Task goal:
Transcribe the listing that follows in full, exactly, and drop its images.

Provided data:
################
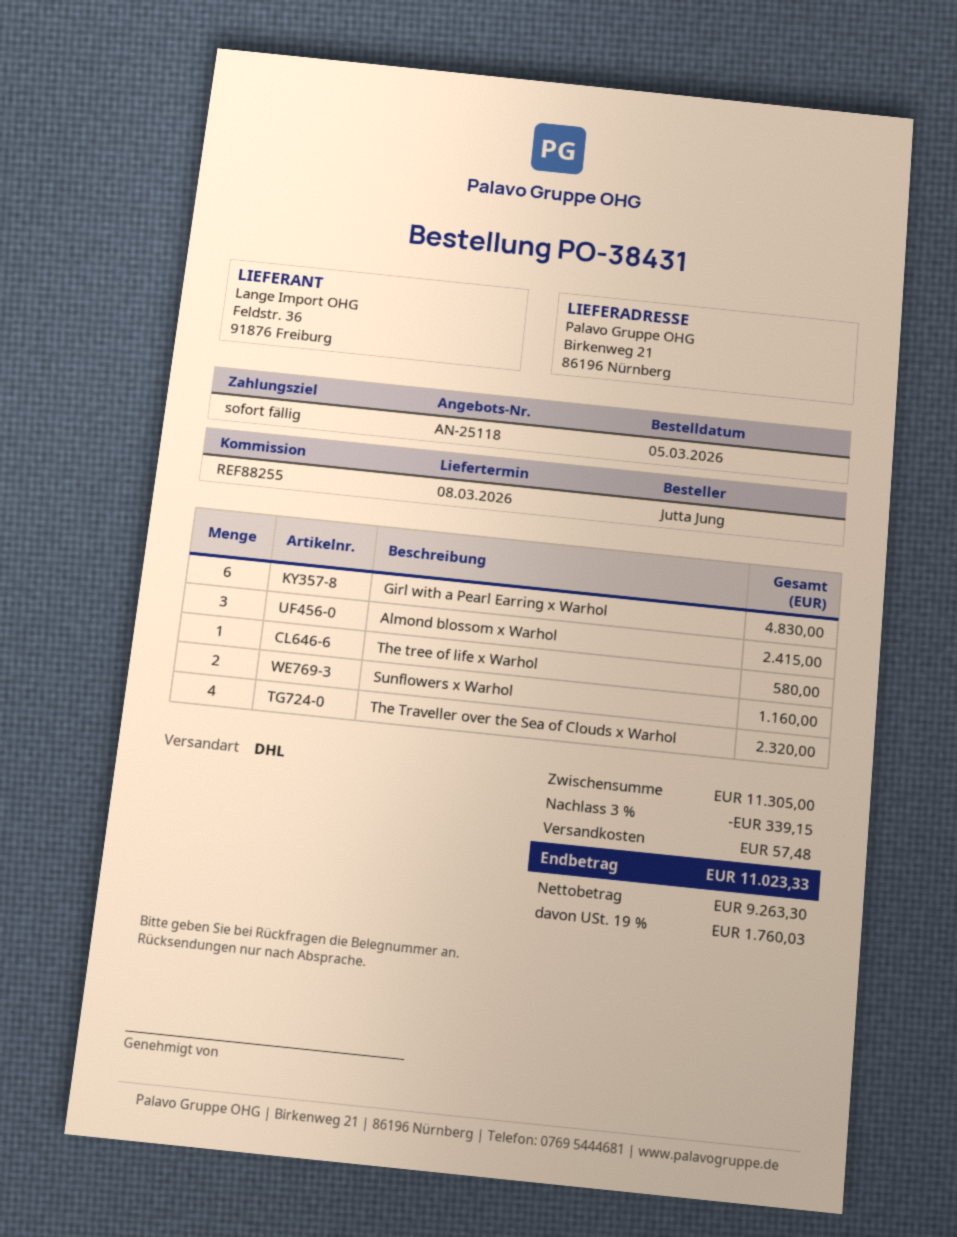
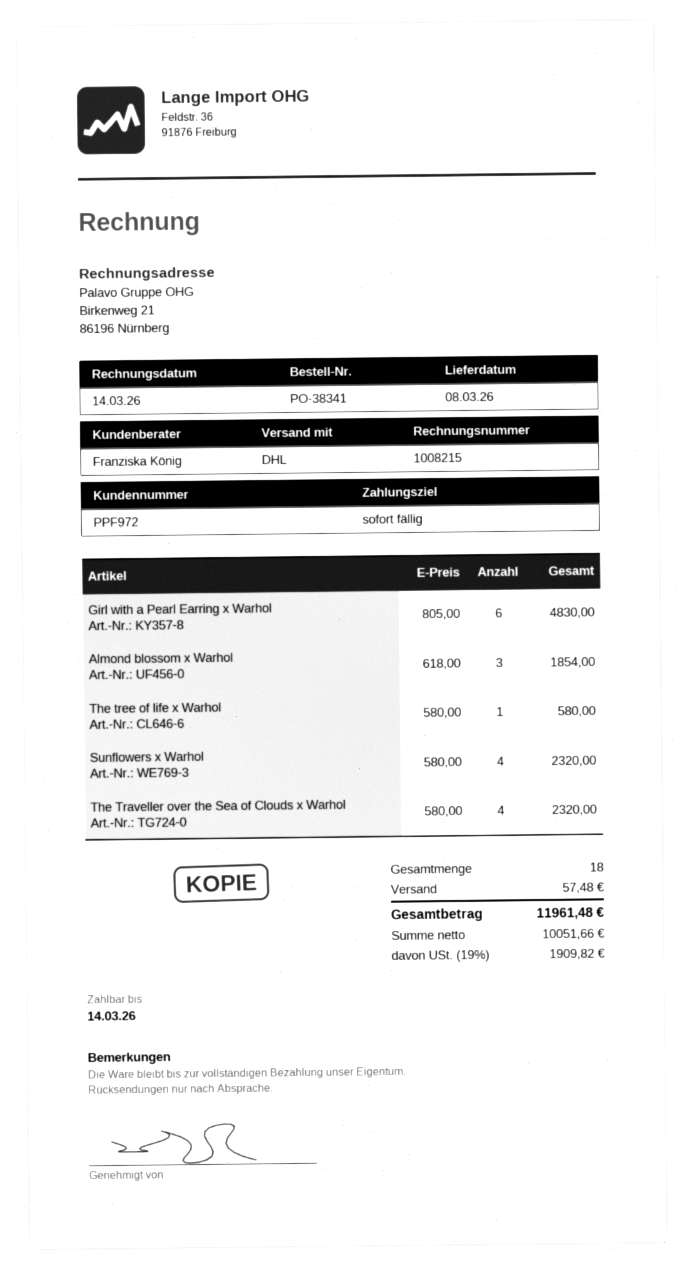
order number: PO-38431 -> PO-38341
Almond blossom x Warhol: 3 for 2415.00 -> 3 for 1854.00
Sunflowers x Warhol: 2 for 1160.00 -> 4 for 2320.00
discount: 3% = 339.15 -> none
net: 9263.30 -> 10051.66
tax: 19% = 1760.03 -> 19% = 1909.82
total: 11023.33 -> 11961.48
################
Result of the task:
order number: PO-38431 -> PO-38341
Almond blossom x Warhol: 3 for 2415.00 -> 3 for 1854.00
Sunflowers x Warhol: 2 for 1160.00 -> 4 for 2320.00
discount: 3% = 339.15 -> none
net: 9263.30 -> 10051.66
tax: 19% = 1760.03 -> 19% = 1909.82
total: 11023.33 -> 11961.48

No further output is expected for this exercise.